Monday, March 4, 2013

Water, Food and Hunger-Feeding Mankind



Today, agriculture uses 11 % of the earth’s land surface about 1,527 million hectares or 3.78 billion acres for crop production. In addition, agriculture uses 70% of all the water withdrawn from aquifers, streams and lakes, but it is not really known what percentage of sustainable water use this represents. Mankind has been unable to fully quantify either groundwater use or renewable water availability.  During the past half century the world’s agricultural production has grown between 2.5 and 3 times while the cultivated land area has grown only by 12%. This feat is often called the agricultural miracle or “Green Revolution” and was accomplished by doubling the areas of land that were irrigated.
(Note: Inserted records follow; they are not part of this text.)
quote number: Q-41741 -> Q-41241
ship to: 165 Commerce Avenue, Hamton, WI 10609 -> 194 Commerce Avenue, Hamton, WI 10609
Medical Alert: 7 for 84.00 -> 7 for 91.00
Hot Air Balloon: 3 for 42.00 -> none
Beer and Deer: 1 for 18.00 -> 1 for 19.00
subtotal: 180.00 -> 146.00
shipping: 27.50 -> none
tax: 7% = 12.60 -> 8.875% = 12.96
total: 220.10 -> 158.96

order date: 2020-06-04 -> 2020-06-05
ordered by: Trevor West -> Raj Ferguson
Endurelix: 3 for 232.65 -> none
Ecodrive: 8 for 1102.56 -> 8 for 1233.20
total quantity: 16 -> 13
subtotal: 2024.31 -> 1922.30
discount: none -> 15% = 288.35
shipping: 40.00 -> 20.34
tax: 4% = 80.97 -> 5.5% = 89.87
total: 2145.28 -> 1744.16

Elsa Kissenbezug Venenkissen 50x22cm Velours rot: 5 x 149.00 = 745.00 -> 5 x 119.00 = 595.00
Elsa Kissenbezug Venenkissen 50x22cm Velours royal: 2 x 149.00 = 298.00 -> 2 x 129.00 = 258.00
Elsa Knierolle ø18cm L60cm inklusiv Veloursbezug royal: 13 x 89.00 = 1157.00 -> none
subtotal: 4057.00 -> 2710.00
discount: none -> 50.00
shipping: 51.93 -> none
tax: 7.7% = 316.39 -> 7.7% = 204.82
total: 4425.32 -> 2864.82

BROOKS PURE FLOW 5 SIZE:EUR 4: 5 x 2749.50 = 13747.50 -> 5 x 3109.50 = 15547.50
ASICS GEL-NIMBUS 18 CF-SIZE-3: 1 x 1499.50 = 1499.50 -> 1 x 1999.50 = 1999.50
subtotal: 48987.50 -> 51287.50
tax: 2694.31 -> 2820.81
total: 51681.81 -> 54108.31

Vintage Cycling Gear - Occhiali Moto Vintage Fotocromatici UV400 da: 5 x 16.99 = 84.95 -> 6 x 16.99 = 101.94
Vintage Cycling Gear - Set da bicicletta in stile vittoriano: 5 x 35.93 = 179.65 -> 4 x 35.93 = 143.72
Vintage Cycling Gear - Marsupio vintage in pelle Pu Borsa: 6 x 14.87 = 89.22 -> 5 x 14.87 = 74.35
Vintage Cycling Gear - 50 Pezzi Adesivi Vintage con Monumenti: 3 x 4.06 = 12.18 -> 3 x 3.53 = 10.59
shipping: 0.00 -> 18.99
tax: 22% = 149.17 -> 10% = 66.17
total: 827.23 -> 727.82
Fertilization, pesticides, hybrid crops and mechanized agriculture have also contributed to rapid increases in agricultural productivity and yield.

The U.N. forecasts that world population will continue to rise and grow from 7 billion people today to more than 9 billion in 2050. The Food and Agriculture Organization of the United Nations forecasts that in order to adequately feed 9 billion people, a 70 % increase in food production that will have to take place globally by 2050. There are reported to be 923 million people who are inadequately fed today and tremendous loss due to spoilage in the global food supply (30%).  The rate of growth in agricultural food production has been slowing. In developing countries the growth rate is 1.5% half the growth rate of the past, still adequate to meet the projected food need if sustained, but the distribution of land and water resources does not match the forecasted need. According to the U.N. the available cultivated land per capita in low-income countries is less than half that of high-income countries, water resources are less abundant and the suitability that land for agriculture is generally lower.

Both irrigated and rain fed agriculture will have to respond to rising populations, but the key to food security is water and diet. According to the Food and Agriculture Organization of the United Nations doubling of current food production could be derived from already developed land and water resources, but might require a changing world diet especially in the developed world that would need to supply more food to the poorer nations by reducing the amount of animal protein in the developed nations’ diet.  Using “conventional irrigated agriculture” it takes 420 gallons of water to produce one pound of rice; 1,800 gallons of water to produce one pound of beef; and 40 gallons of water to produce a cup of coffee. The dietary shift towards animal protein as nations become richer has increased world water consumption over the past 30 years.

Some land and water resources could be diverted to crop production, but in most cases this shift could have significant negative environmental and economic impacts. Increased water scarcity, loss of biodiversity and environmental services, desertification, expected reduction in water availability and some shift in seasonal flows is forecast to result from climate change in several places. Many rivers that serve as large contiguous irrigation systems in dry areas of the earth run dry from overuse before they reach the oceans.  These, including the Colorado river, Murray-Darling (Australia), Krishna, Indo-Gangetic plains, Northern China, Central Asia, Northern Africa and Middle East are forecast to become more stressed. Groundwater-dependent irrigation systems in interior arid plains: India, China, central USA, Australia, North Africa, Middle East and others are using groundwater beyond their recharge rate. In some regions the groundwater aquifers were created a millennium ago when the earth’s climate was vastly different. In others the aquifer has simply been depleted by unsustainable use with the subsequent loss of buffer role that groundwater aquifers normally play seasonally or in drought years. The U.N. Food and Agricultural Organization already warns that agricultural water already is being allocated to other uses such as municipal supplies, environmental reserves and hydropower generation and removed from irrigation.

There are now proportionately fewer malnourished people in the world than there used to be (though the absolute number, 923 million, is extremely large). An emerging problem is food and diet quality. More calories do not mean better health. Over 87% of world’s population obtains enough calories and a growing portion of the world obtains too many calories, but many suffer nutrient deficiencies, especially in four nutrients: iron, zinc, iodine and vitamin A. In addition, there is growing evidence that over reliance on grains and processes food is having a negative impact on population health. Obesity is spreading from rich countries to less well-off places: Mexico has the second-largest share of obese people after the United States; Guatemala's obesity rate has quadrupled in 30 years yet, a large group of people in these countries suffer from nutritional deficiencies.

According to the National Institute of Health, research studies in the United States and Europe show that celiac disease is significantly more common now than it was a few generations ago. Scientists found that found that in the United States celiac disease is four times more common today than it was 50 years ago. According to Joseph Murray, M.D., professor of medicine at the Mayo Clinic in Rochester, MN, and a researcher into celiac disease the most likely factor is a change involving the quantity and quality of grain in our diets. “Consumption of wheat has increased steadily over the past 50 years, but it still is less than what it was a century ago, so the issue is not simple consumption,”; Dr. Murray noted. “It more likely involves the wheat itself, which has undergone extensive hybridization as a crop and undergoes dramatic changes during processing that involves oxidizers, new methods of yeasting, and other chemical processes. We have no idea what effect these changes may have on the immune system.” This is not a model of agriculture and diet that can hope to feed a robust species.